4.4.6. Treatment and Prognosis of Sports Injuries

Injury cases in this investigation were treated by the following methods: massage, acupuncture, bandages, sealants, strength training, foot baths, stretching, cupping, ice compresses, scraping, repositioning, limbs, acupuncture, braking, nutritional medicine, and physiotherapy (mainly intermediate frequency current and ultrashort wave). From the above statistics, it can be seen that most injuries are treated by traditional methods. Acupuncture and massage methods such as active position, tape, ice pack, physiotherapy, rehabilitation training, and other methods still account for a small proportion of the damage. A majority of the athletes who participated in the survey indicated that the treatment methods are effective in relieving pain from acute injuries, but injuries are likely to recur frequently. Complete rehabilitation of the injury site is important in addition to its anatomy to restoring normal tissue and tissue representation. The recovery of this part of complex functional ability requires muscle groups to restore the ability to work in coordination and precision work, and current injury treatments do not include rehabilitation training. It ignores the thorough treatment of the injured party. When this happens, repeat exercise can lead to the accumulation of injuries and gradually step into chronic injuries. Controlling the wearing of joint support belts through the necessary fastening techniques of support belts and the wearing of protective equipment is an important and effective method to protect knee joints and prevent joint injuries. Application of knee pads can protect the knee joint from the impact force after landing. The application of intramuscular action has a good effect on preventing muscle and joint damage. Therefore, it is necessary for us to increase the use of bandages in rhythmic gymnastics to reduce the occurrence and aggravation of injuries. Strength training includes specific muscle strength training, small muscle group strength training, and core strength training, Core strength training can significantly alter the core stability of rhythmic gymnasts. However, access to scientific training requires good medical supervision. Support belts are used for damaged areas.

Taking preventive measures can help reduce the incidence of injuries, such as exercising before exercising, wearing protective equipment, and performing warm-up activities, which can help reduce the incidence of injuries. After training, athletes can completely relax in various ways, especially active stretching and athlete relaxation, which will not only allow athletes to relax completely, but also improve the flexibility of the athletes’ whole bodies and make difficult movement skills go more smoothly; increase the standardization and differentiated treatment of technical gestures during training; effective treatment methods should be adopted in a timely manner after an athlete is injured. Another aspect of scientific training is to monitor the physiological and biochemical functions, and use scientific means to ensure the training level of athletes.
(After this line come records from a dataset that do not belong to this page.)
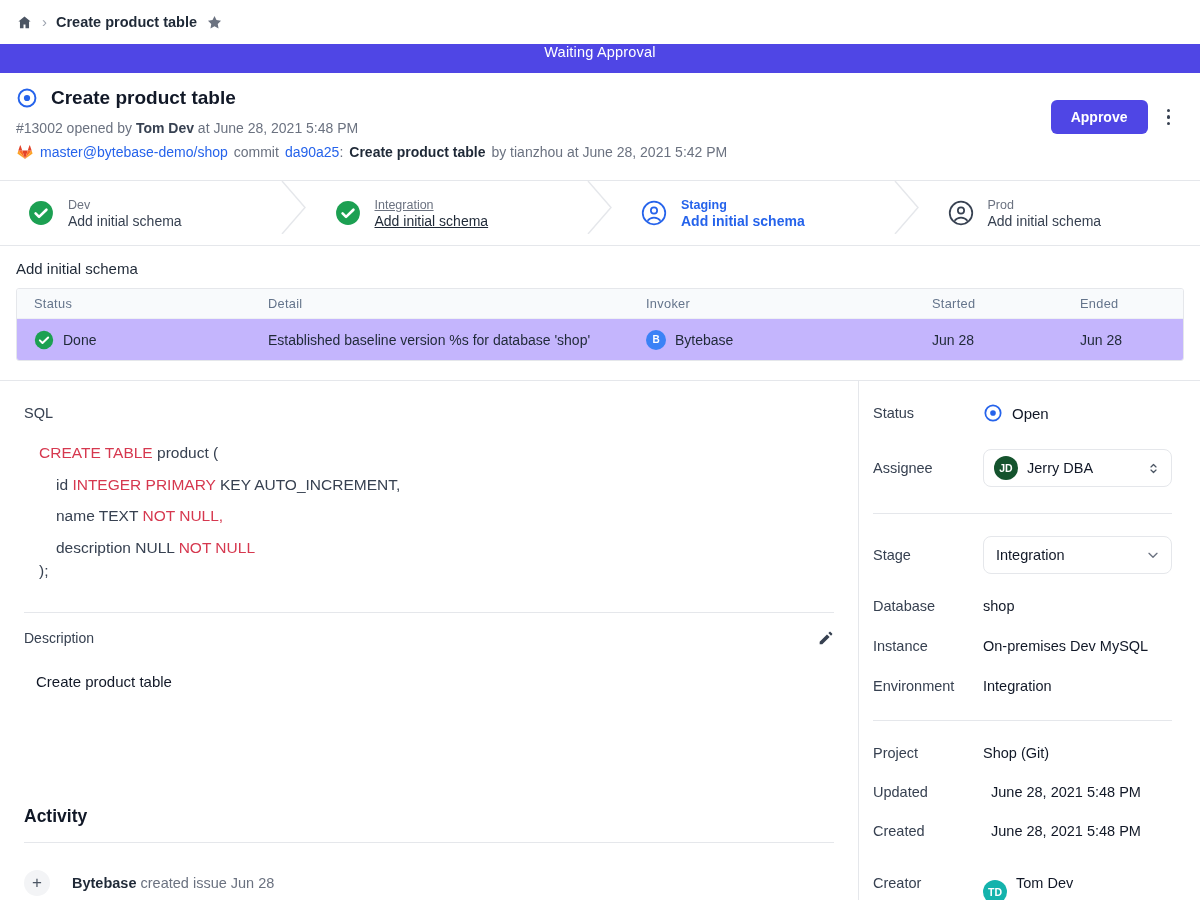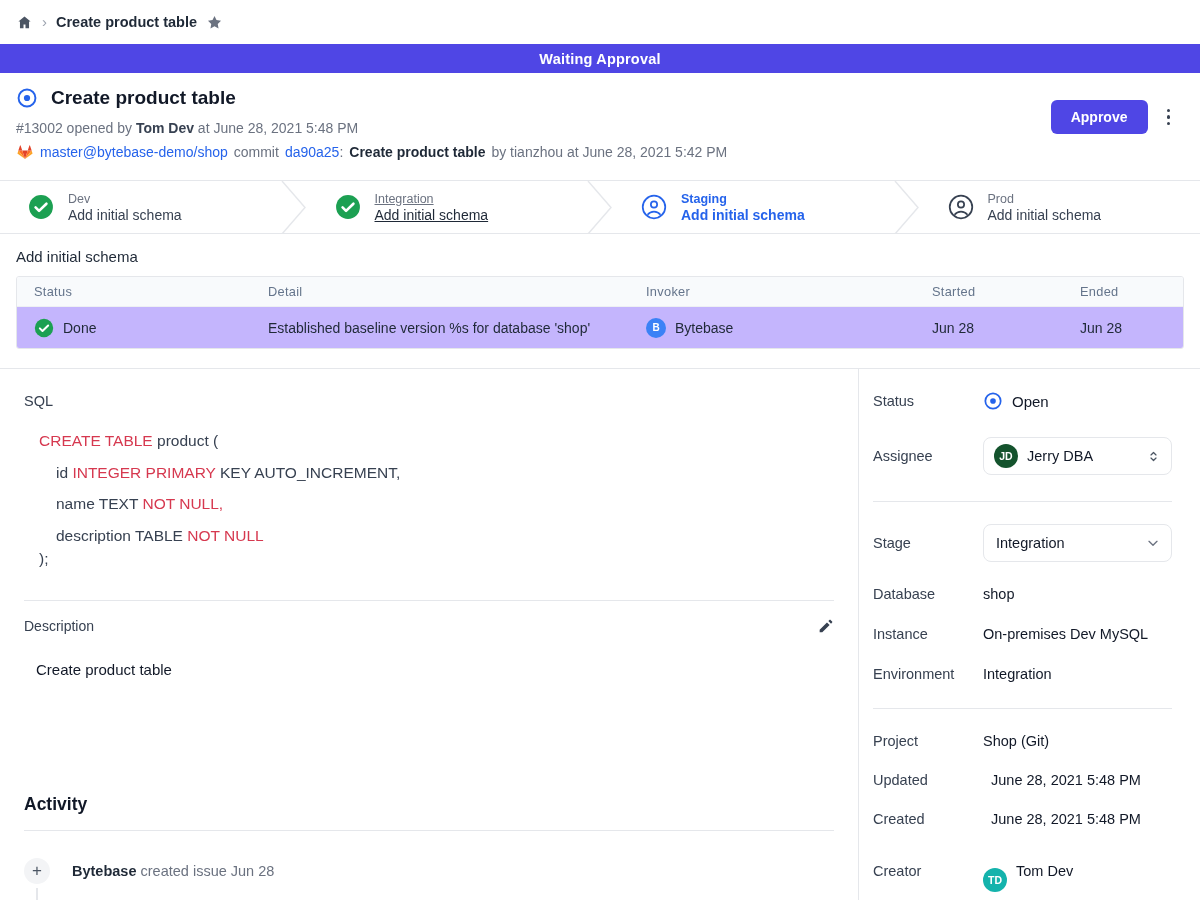--- a/index.html
+++ b/index.html
@@ -6,40 +6,40 @@
   html,body { width:1200px; height:900px; background:#fff; overflow:hidden;
     font-family:"Liberation Sans", sans-serif; color:#1F2937; }
 
   
   .crumb-bar { height:44px; display:flex; align-items:center; padding-left:16px; gap:9px; background:#fff; }
   .crumb-sep { color:#9CA3AF; font-size:15px; margin-top:-2px; }
   .crumb-title { font-size:14.5px; font-weight:600; color:#1F2937; }
   .icon-btn { display:inline-flex; align-items:center; cursor:pointer; background:none; border:none; }
 
   
-  .banner { height:29px; display:flex; align-items:center; justify-content:center;
-    color:#fff; font-size:14.5px; font-weight:700; letter-spacing:.2px; }
+  .banner { height:29px; display:flex; justify-content:center;
+    color:#fff; font-size:14.5px; font-weight:400; letter-spacing:.2px; }
 
   
   .header { position:relative; height:107px; padding:14px 16px 0 16px; }
   .title-row { display:flex; align-items:center; gap:13px; }
   .page-title { font-size:19px; font-weight:700; color:#111827; }
   .actions { position:absolute; right:28px; top:27px; display:flex; align-items:center; gap:17px; }
   .approve-btn { border:none; color:#fff; font-size:14px; font-weight:600; padding:9px 20px;
     border-radius:6px; cursor:pointer; font-family:inherit; }
   .kebab { display:flex; flex-direction:column; gap:3px; cursor:pointer; padding:2px; }
   .kebab i { width:3.5px; height:3.5px; border-radius:50%; background:#374151; }
   .meta-line { margin-top:11px; font-size:14px; color:#6B7280; }
   .meta-line .strong { color:#374151; font-weight:600; }
   .commit-line { margin-top:7px; font-size:14px; color:#6B7280; display:flex; align-items:center; gap:6px; flex-wrap:nowrap; }
   .link { color:#2563EB; cursor:pointer; }
   .commit-msg { color:#1F2937; font-weight:600; }
 
   
-  .pipeline { height:54px; border-top:1px solid #E5E7EB; border-bottom:1px solid #E5E7EB;
+  .pipeline { height:66px; border-top:1px solid #E5E7EB; border-bottom:1px solid #E5E7EB;
     display:flex; align-items:stretch; }
   .stage { flex:1; display:flex; align-items:center; gap:14px; padding-left:28px; cursor:pointer; }
   .stage-env { font-size:12.5px; color:#6B7280; margin-bottom:1px; }
   .stage-task { font-size:14px; color:#374151; }
   .stage.linked .stage-env, .stage.linked .stage-task { text-decoration:underline; }
   .stage.linked .stage-task { color:#1F2937; }
   .stage.active .stage-env { color:#2563EB; font-weight:700; }
   .stage.active .stage-task { color:#2563EB; font-weight:700; }
   .stage-sep { flex:0 0 auto; }
 
@@ -254,21 +254,21 @@
   </div>
 </div>
 
 <div class="main">
   <div class="left">
     <div class="sql-label">SQL</div>
     <div class="sql-code">
       <div class="sql-line"><span class="kw">CREATE TABLE </span><span>product (</span></div>
       <div class="sql-line ind"><span>id </span><span class="kw">INTEGER PRIMARY </span><span>KEY AUTO_INCREMENT,</span></div>
       <div class="sql-line ind"><span>name TEXT </span><span class="kw">NOT NULL,</span></div>
-      <div class="sql-line ind"><span>description TABLE </span><span class="kw">NOT NULL</span></div>
+      <div class="sql-line ind"><span>description NULL </span><span class="kw">NOT NULL</span></div>
       <div class="sql-line"><span>);</span></div>
     </div>
 
     <div class="divider" style="margin-top:29px"></div>
 
     <div class="desc-head">
       <span class="desc-label">Description</span>
       <span class="icon-btn">
         <svg width="17" height="17" viewBox="0 0 24 24" fill="#374151">
             <path d="M14.06 6.19l3.75 3.75L7.5 20.25H3.75V16.5L14.06 6.19zM16.04 4.21l1.54-1.54a1.1 1.1 0 0 1 1.56 0l2.19 2.19a1.1 1.1 0 0 1 0 1.56l-1.54 1.54-3.75-3.75z"></path>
From this article, we can know that gymnastics injuries are mostly chronic injuries, and the treatment of chronic injuries is mostly massage. In sports injuries, we can see from Figure 10 that massage, acupuncture, and other treatments to restore body function are more effective.

5. Conclusion

Through the comparison of various studies and surveys of gymnastics, it can be concluded that the study of injuries in gymnastics is necessary and critical because injuries are inevitable when the general public and professional sportspeople engage in sports. By studying the force analysis of muscle mechanics, we can find the cause of injury during exercise, reduce the probability of injury, and also draw a more effective method of treatment. Our research can better allow the public to participate in gymnastics and reduce the risk of injury. Image recognition research also provides better research conditions for gymnastics sports injury research.

Data Availability

The experimental data used to support the findings of this study are available from the corresponding author upon request.

Conflicts of Interest

The authors declare that they have no conflicts of interest regarding this work.